= Beginning of Section =

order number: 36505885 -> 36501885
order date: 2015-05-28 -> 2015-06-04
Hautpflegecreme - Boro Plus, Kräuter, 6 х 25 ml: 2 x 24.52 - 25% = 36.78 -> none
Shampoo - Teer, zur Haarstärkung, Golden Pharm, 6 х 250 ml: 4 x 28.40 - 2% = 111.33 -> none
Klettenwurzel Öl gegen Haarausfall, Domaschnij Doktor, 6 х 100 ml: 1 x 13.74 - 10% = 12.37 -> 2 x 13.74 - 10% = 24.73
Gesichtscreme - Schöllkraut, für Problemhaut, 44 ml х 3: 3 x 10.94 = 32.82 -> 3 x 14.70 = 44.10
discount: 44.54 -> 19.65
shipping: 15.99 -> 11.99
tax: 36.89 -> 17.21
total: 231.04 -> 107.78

= End of Section =

**TASK:** Find each line in the records that includes the word "order". Report the total and nothing more.

**FINAL ANSWER:** 2